Aku menyebut diriku sebagai last
minute worker alias deadliner. Maksud last minute worker disini adalah mengerjakan tugas atau menyelesaikan sesuatu
pada menit-menit terakhir menjelang deadline, menjelang batas akhir waktunya. Para
mahasiswa dulu juga sering mengatakan SKS atau sistem kebut semalam, tugasnya
sudah diberikan beberapa bulan yang lalu, tetapi kita mengerjakannya hanya
dalam waktu semalam saja. Walaupun harus gedubrakan
terburu-buru karena dikejar waktu, tetapi aku tetap saja melakukannya.
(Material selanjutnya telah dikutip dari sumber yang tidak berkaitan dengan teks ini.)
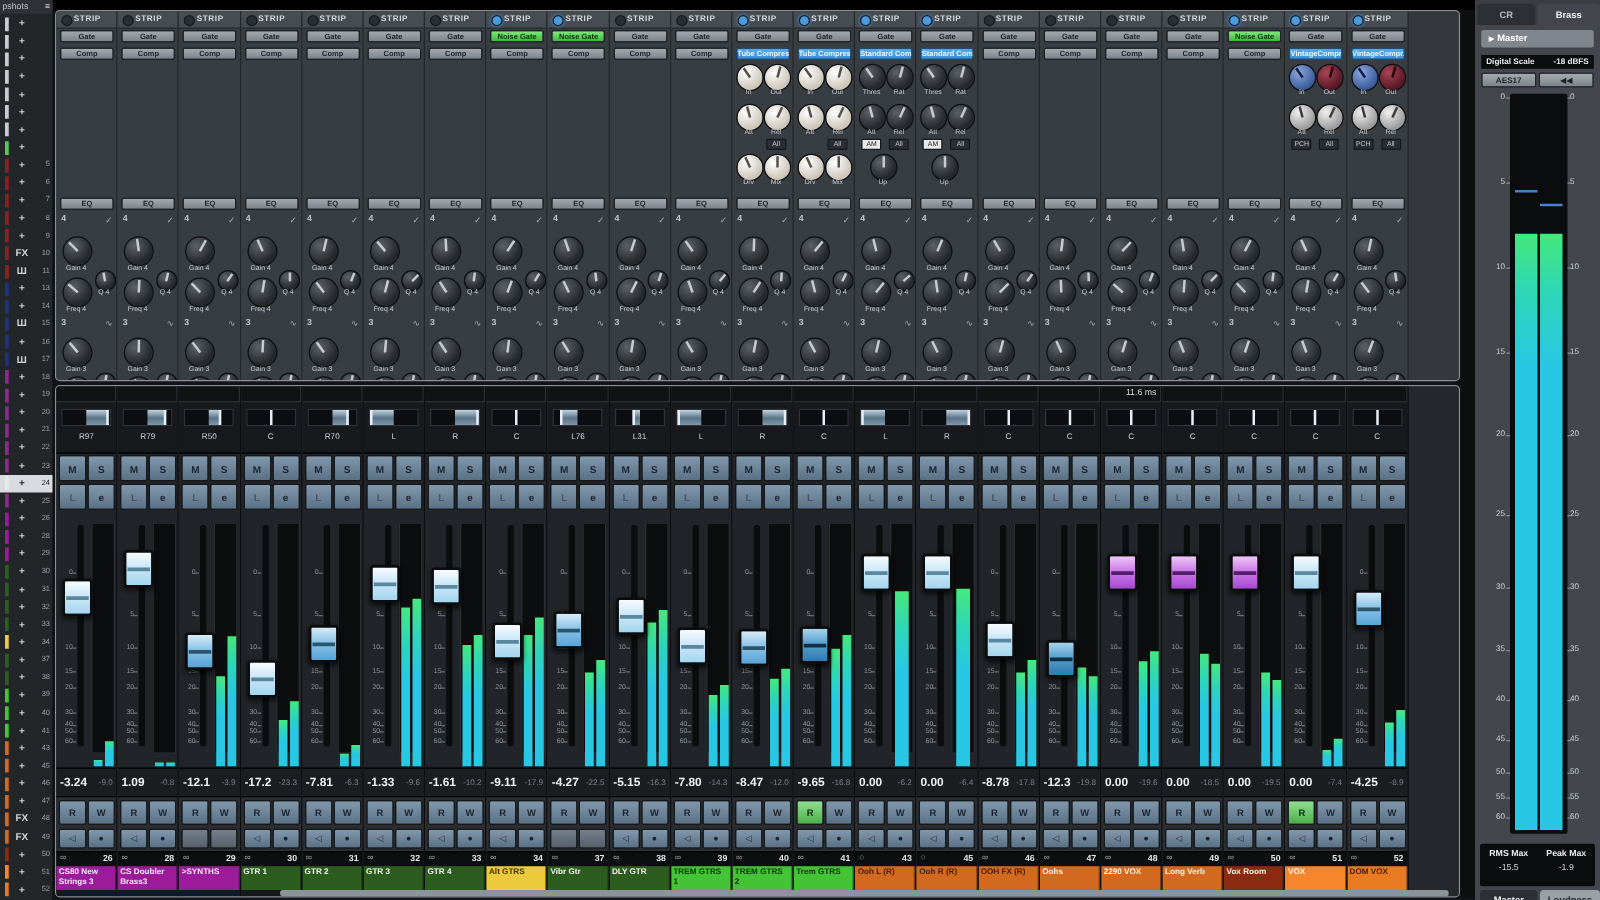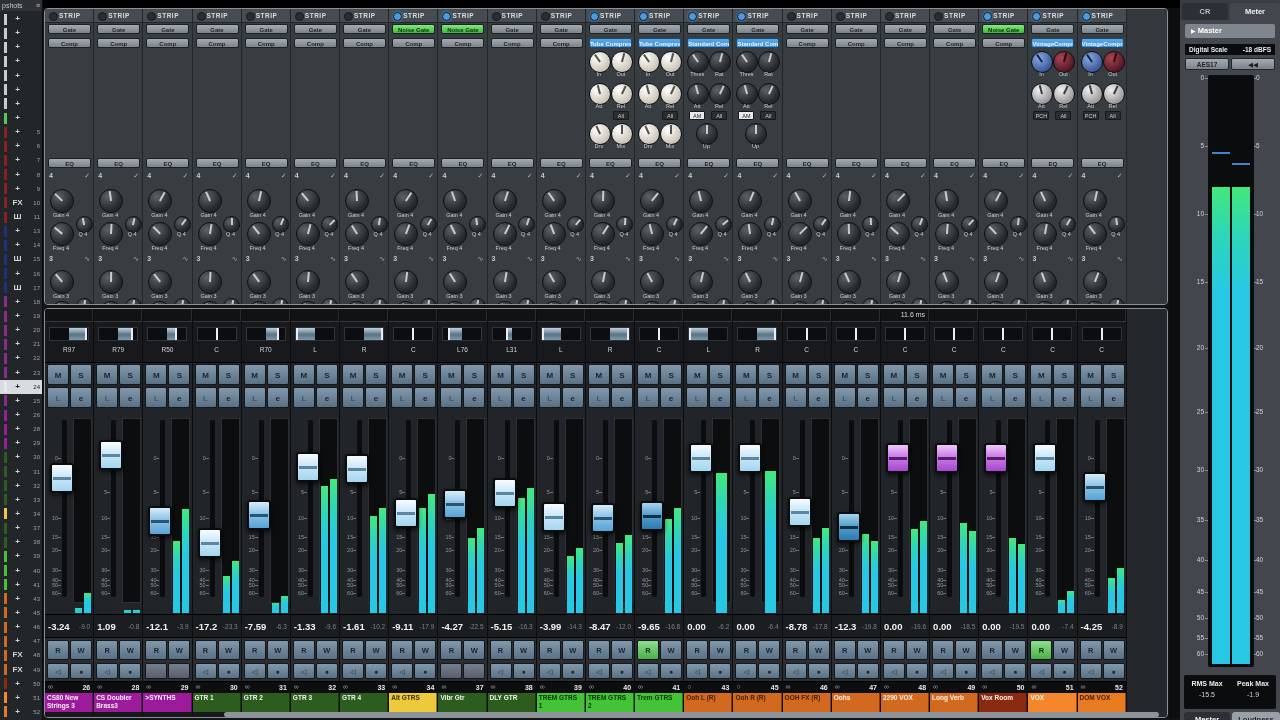"Meter" div.mtab { text: Meter -> Brass }
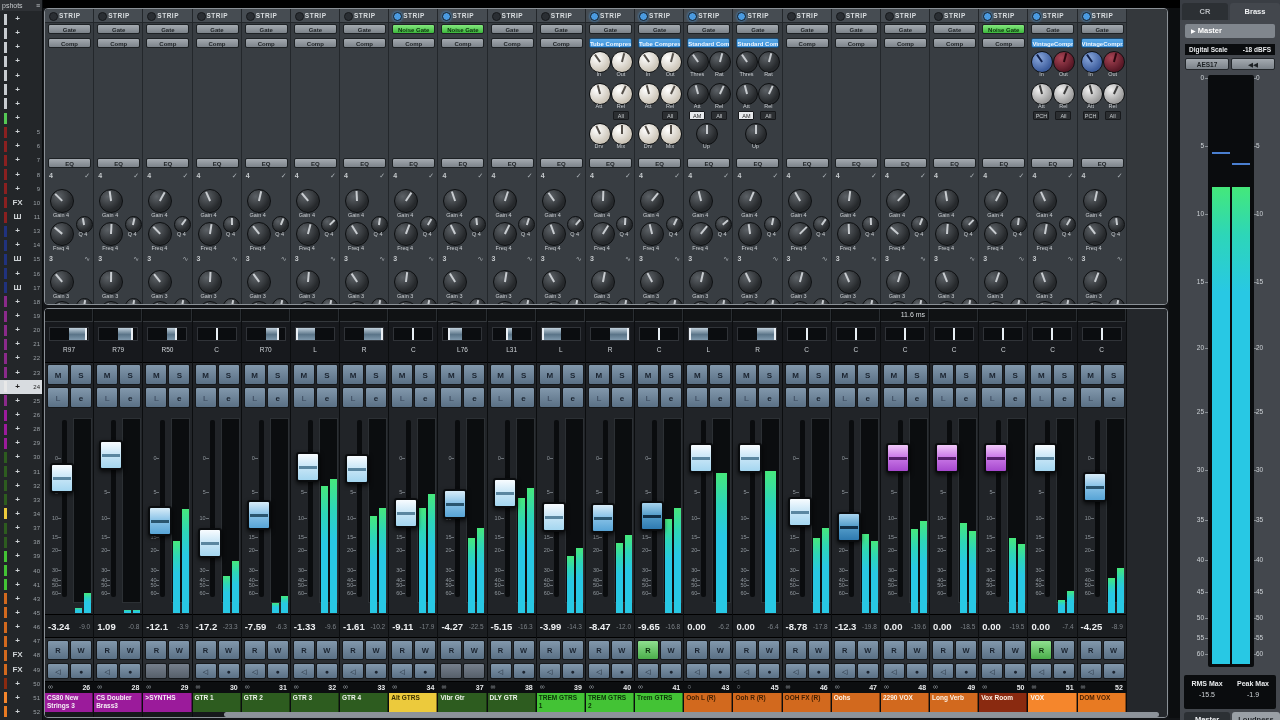"-7.59" div.vmain { text: -7.59 -> -7.81 }
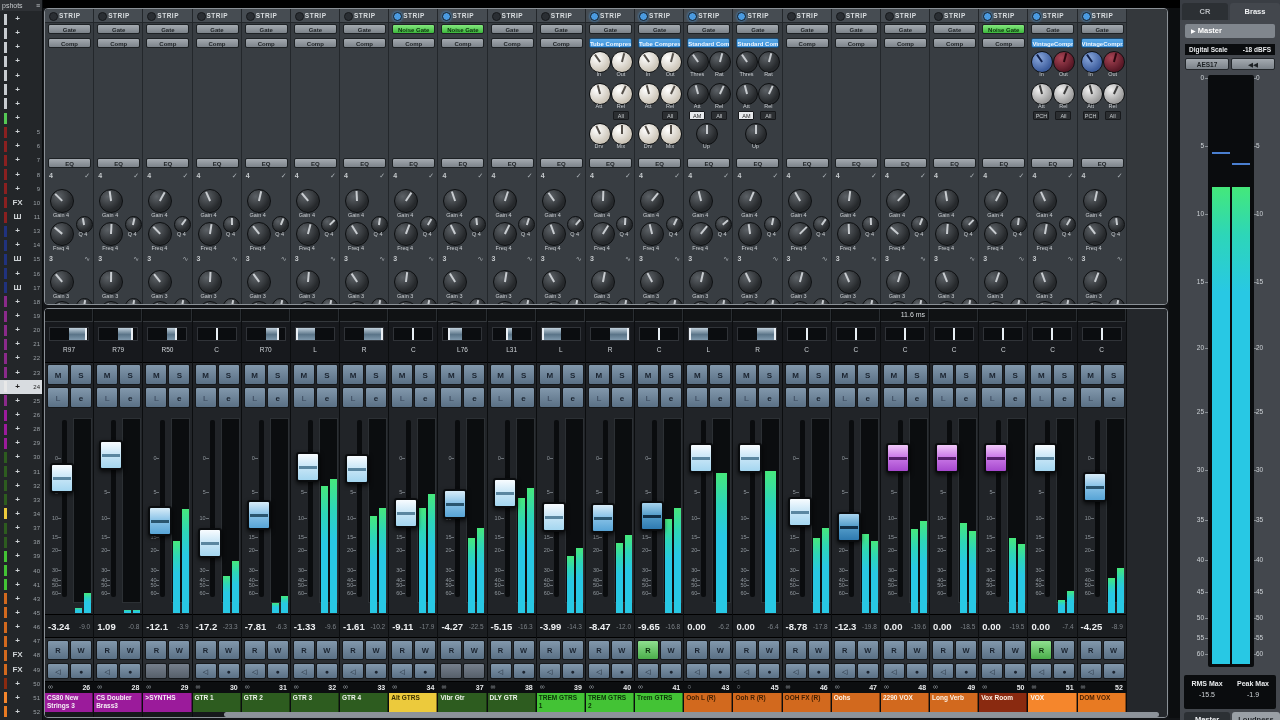"-3.99" div.vmain { text: -3.99 -> -7.80 }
Kebiasaan jelekku ini sudah menjadi penyakit yang akut, bahkan kronis,
bersemayam pada diriku. Dan sudah kulakukan sejak SD bahkan sampai kini ketika
aku sudah beranak pinak menjadi seorang ibu. Penyakitku ini bukannya sembuh malah semakin parah.
Aku ingat pada waktu masih sekolah,
baik ketika SD, SMP ataupun SMA, ketika aku mendapat Pekerjaan Rumah, aku akan
mengerjakannya pada detik-detik terakhir ketika besok paginya akan dikumpulkan.
Begitu mendapat PR itu, aku cuma melihatnya sekilas, lalu aku akan menutupnya
bukannya langsung mengerjakan, apalagi kalau aku tidak bisa mengerjakan,
semakin malas aku mengerjakannya. Seminggu kemudian, ketika ada pelajaran itu lagi,
baru malamnya aku mengerjakannya, tentu saja dengan gedubrakan. Sudah kebal
telingaku bila ibuku sibuk mengomel, melihat aku begadang mengerjakan tugas.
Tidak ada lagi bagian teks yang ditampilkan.